Repeat exactly the lines of the entries below from the one with "[57,141,445,152] [57,158,125,167] TODO: 'alternatives'" through the one with "-> [264,1294,475,1312] and", both ends included, and nothing else.

[Dataset content — start]

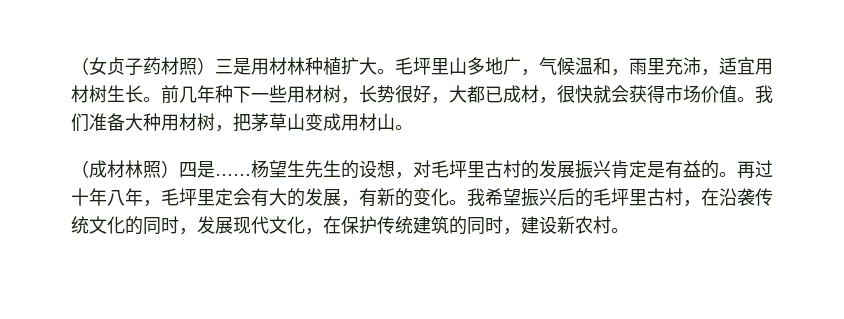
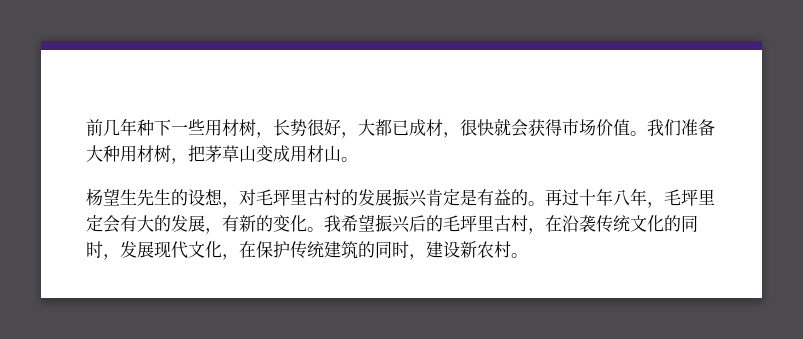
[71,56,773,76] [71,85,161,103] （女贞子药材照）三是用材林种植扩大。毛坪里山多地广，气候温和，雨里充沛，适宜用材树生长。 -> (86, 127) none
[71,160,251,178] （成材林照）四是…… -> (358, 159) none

[Dataset content — finish]
[Dataset content — start]

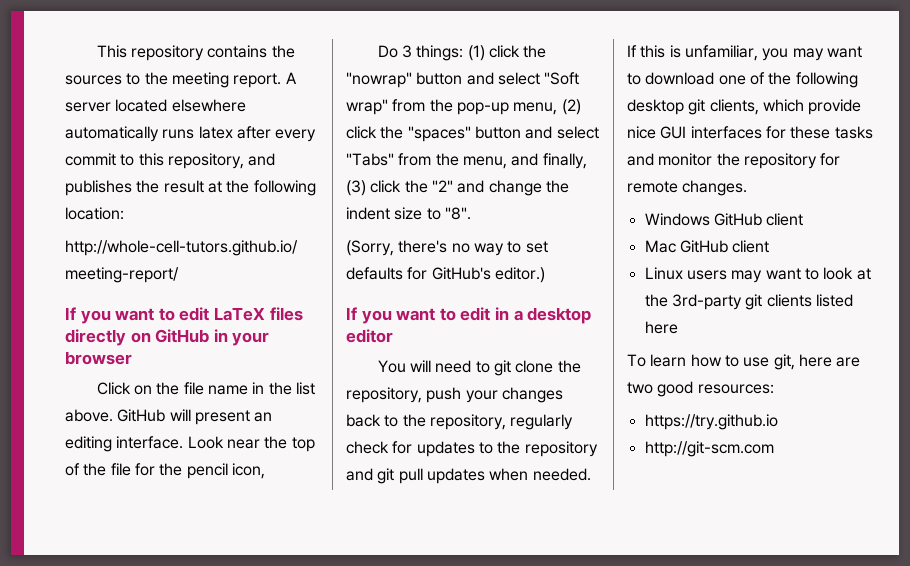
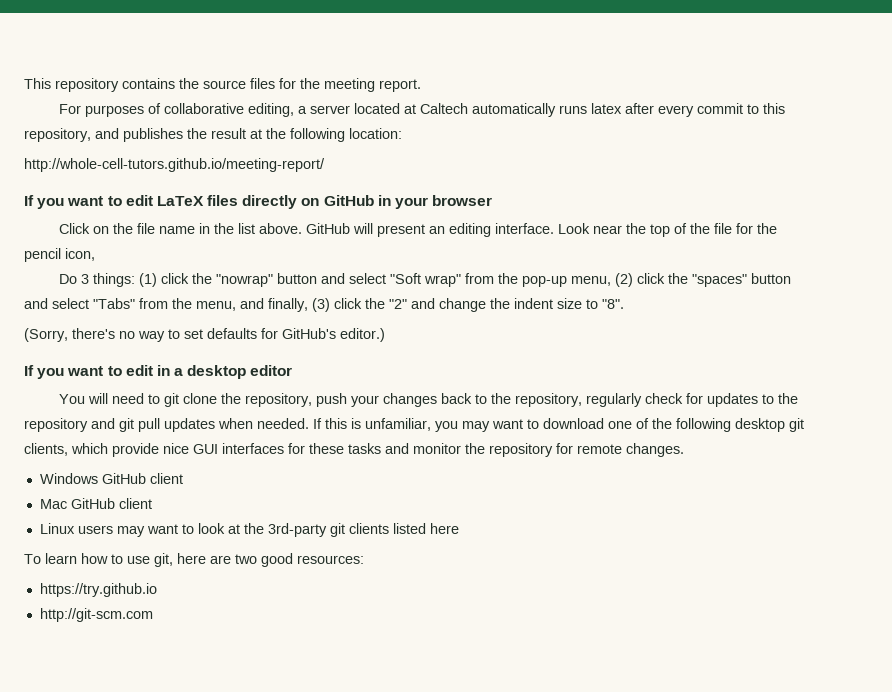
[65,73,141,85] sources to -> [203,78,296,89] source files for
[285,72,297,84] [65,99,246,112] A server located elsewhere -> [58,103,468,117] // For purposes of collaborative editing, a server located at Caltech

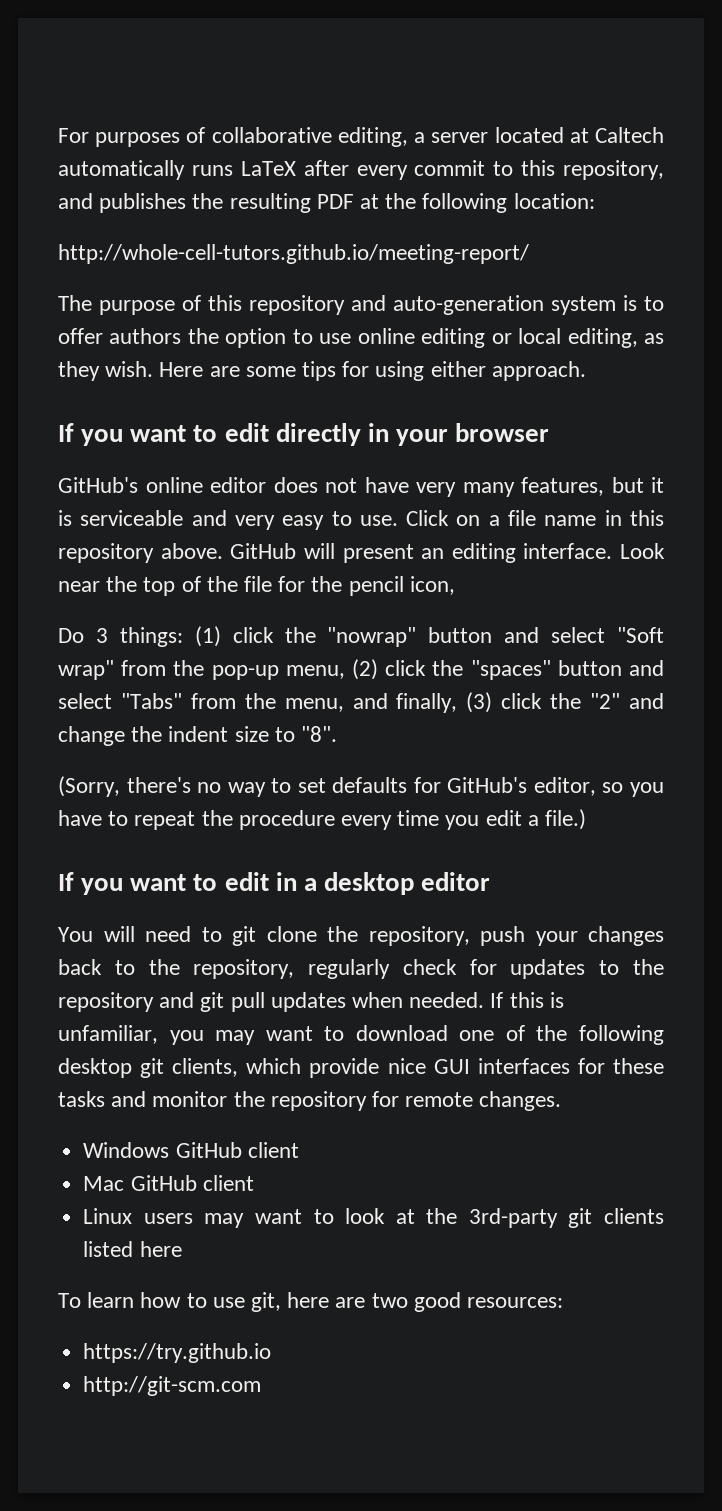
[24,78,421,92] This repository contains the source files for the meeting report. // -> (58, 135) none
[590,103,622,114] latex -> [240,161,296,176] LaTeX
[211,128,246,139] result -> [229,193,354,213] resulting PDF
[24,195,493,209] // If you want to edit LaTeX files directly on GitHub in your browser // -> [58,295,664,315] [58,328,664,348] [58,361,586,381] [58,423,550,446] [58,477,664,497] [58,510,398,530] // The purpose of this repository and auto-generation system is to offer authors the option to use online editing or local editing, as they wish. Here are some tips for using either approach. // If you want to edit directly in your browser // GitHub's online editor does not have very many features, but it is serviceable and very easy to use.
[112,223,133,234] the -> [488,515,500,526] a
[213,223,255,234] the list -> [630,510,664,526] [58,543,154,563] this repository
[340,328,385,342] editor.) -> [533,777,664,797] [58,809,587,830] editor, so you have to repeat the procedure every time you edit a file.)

[Dataset content — finish]
[Dataset content — start]

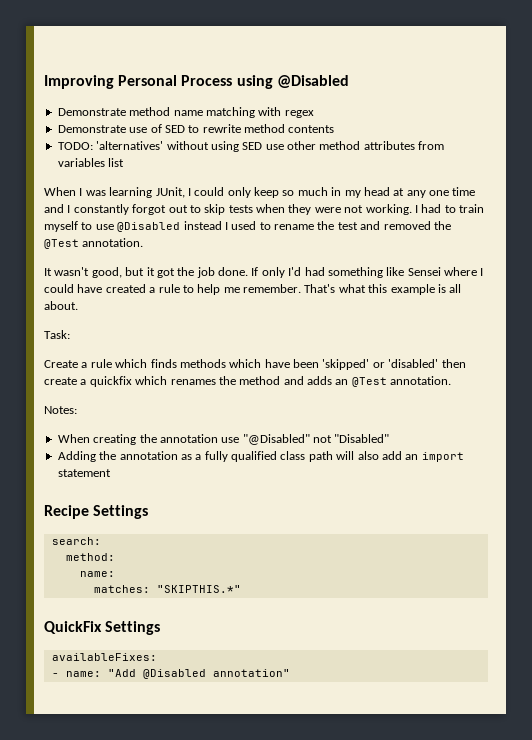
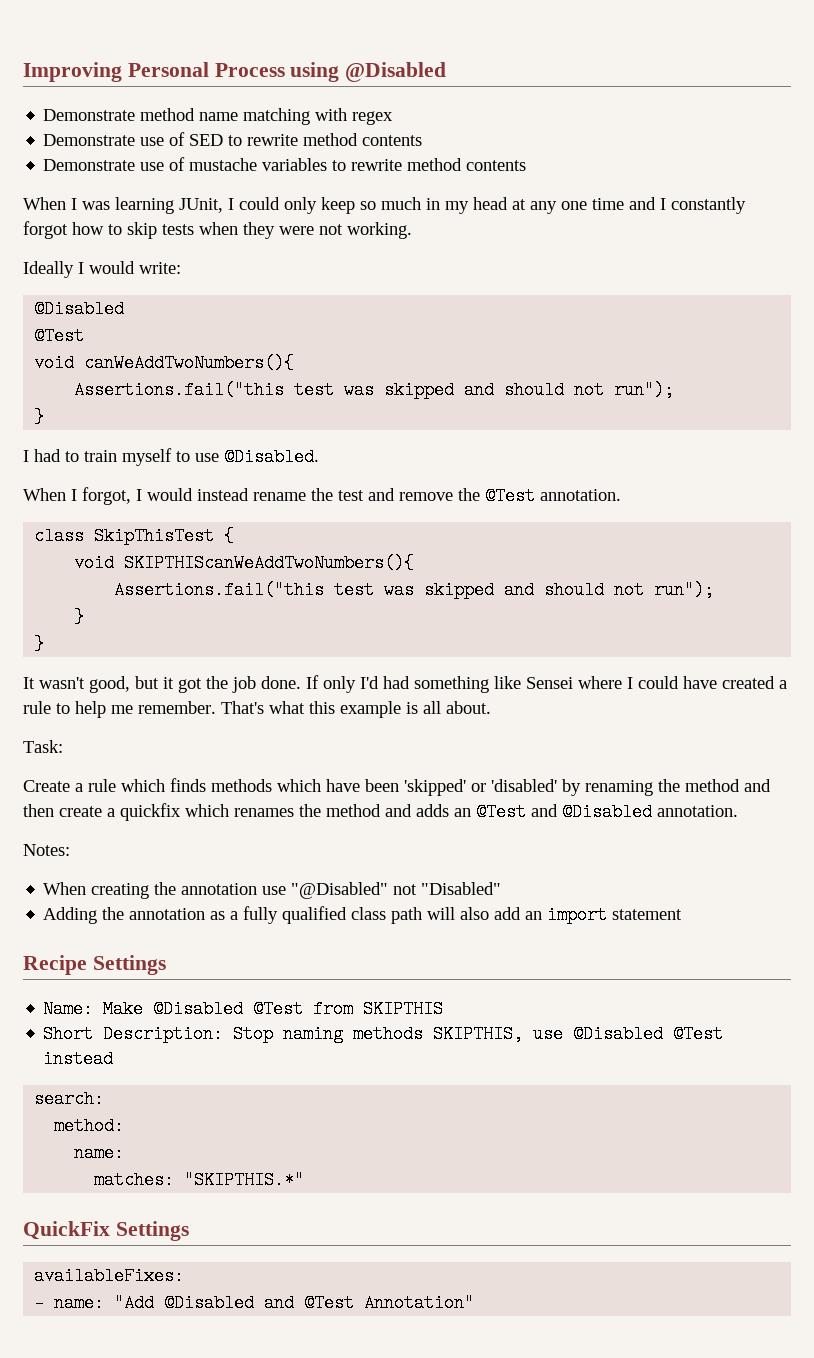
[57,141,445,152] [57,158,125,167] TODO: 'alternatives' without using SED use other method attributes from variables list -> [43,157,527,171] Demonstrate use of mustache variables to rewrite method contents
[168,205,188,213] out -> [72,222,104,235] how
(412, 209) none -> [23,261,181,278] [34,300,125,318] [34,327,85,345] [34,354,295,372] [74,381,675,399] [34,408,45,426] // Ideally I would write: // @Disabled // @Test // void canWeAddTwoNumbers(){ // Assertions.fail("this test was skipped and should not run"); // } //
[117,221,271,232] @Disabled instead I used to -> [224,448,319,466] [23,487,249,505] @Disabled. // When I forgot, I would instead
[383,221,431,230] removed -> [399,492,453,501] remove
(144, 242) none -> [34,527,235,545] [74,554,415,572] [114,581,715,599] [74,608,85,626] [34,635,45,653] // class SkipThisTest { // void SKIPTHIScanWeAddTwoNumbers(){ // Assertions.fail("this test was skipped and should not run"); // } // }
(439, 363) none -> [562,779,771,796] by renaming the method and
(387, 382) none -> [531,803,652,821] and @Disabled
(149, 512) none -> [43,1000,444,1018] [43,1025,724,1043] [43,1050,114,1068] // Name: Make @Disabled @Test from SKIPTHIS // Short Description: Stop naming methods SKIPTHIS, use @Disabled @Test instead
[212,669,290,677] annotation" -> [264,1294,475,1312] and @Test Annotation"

[Dataset content — finish]

[Written reply]:
[57,141,445,152] [57,158,125,167] TODO: 'alternatives' without using SED use other method attributes from variables list -> [43,157,527,171] Demonstrate use of mustache variables to rewrite method contents
[168,205,188,213] out -> [72,222,104,235] how
(412, 209) none -> [23,261,181,278] [34,300,125,318] [34,327,85,345] [34,354,295,372] [74,381,675,399] [34,408,45,426] // Ideally I would write: // @Disabled // @Test // void canWeAddTwoNumbers(){ // Assertions.fail("this test was skipped and should not run"); // } //
[117,221,271,232] @Disabled instead I used to -> [224,448,319,466] [23,487,249,505] @Disabled. // When I forgot, I would instead
[383,221,431,230] removed -> [399,492,453,501] remove
(144, 242) none -> [34,527,235,545] [74,554,415,572] [114,581,715,599] [74,608,85,626] [34,635,45,653] // class SkipThisTest { // void SKIPTHIScanWeAddTwoNumbers(){ // Assertions.fail("this test was skipped and should not run"); // } // }
(439, 363) none -> [562,779,771,796] by renaming the method and
(387, 382) none -> [531,803,652,821] and @Disabled
(149, 512) none -> [43,1000,444,1018] [43,1025,724,1043] [43,1050,114,1068] // Name: Make @Disabled @Test from SKIPTHIS // Short Description: Stop naming methods SKIPTHIS, use @Disabled @Test instead
[212,669,290,677] annotation" -> [264,1294,475,1312] and @Test Annotation"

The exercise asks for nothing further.